[Change listing data]

-- Opening Marker --

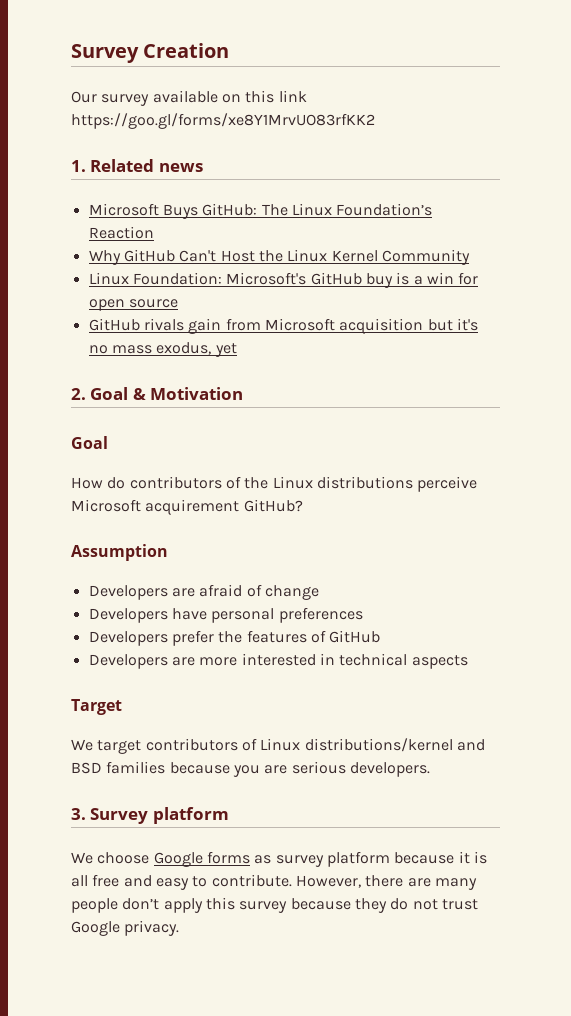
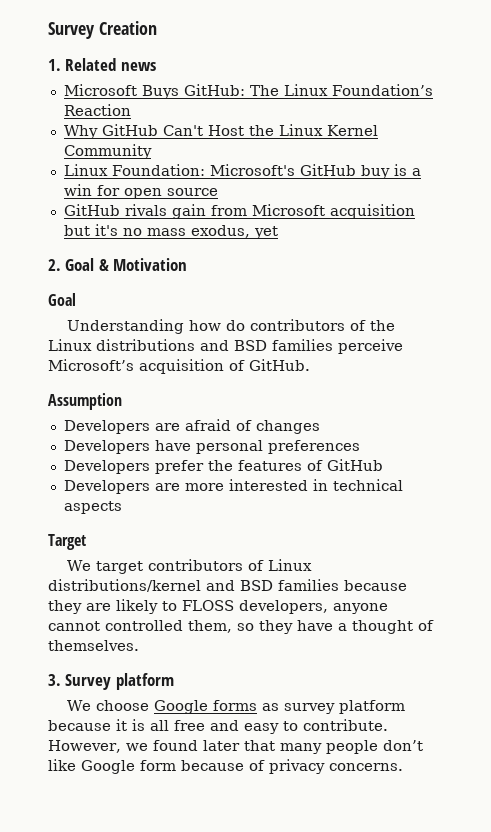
- Our survey available on this link https://goo.gl/forms/xe8Y1MrvUO83rfKK2
- How do contributors of the Linux distributions perceive Microsoft acquirement GitHub?
+ Understanding how do contributors of the Linux distributions and BSD families perceive Microsoft’s acquisition of GitHub.
- Developers are afraid of change
+ Developers are afraid of changes
- We target contributors of Linux distributions/kernel and BSD families because you are serious developers.
+ We target contributors of Linux distributions/kernel and BSD families because they are likely to FLOSS developers, anyone cannot controlled them, so they have a thought of themselves.
- However, there are many people don’t apply this survey because they do not trust Google privacy.
+ However, we found later that many people don’t like Google form because of privacy concerns.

-- Closing Marker --

* [TASK PROMPT] Repeat, word for word, every line from the line that contains "- How do contributors" to the end of the entries; include both of those lines and no others.

* [EXPECTED ANSWER]
- How do contributors of the Linux distributions perceive Microsoft acquirement GitHub?
+ Understanding how do contributors of the Linux distributions and BSD families perceive Microsoft’s acquisition of GitHub.
- Developers are afraid of change
+ Developers are afraid of changes
- We target contributors of Linux distributions/kernel and BSD families because you are serious developers.
+ We target contributors of Linux distributions/kernel and BSD families because they are likely to FLOSS developers, anyone cannot controlled them, so they have a thought of themselves.
- However, there are many people don’t apply this survey because they do not trust Google privacy.
+ However, we found later that many people don’t like Google form because of privacy concerns.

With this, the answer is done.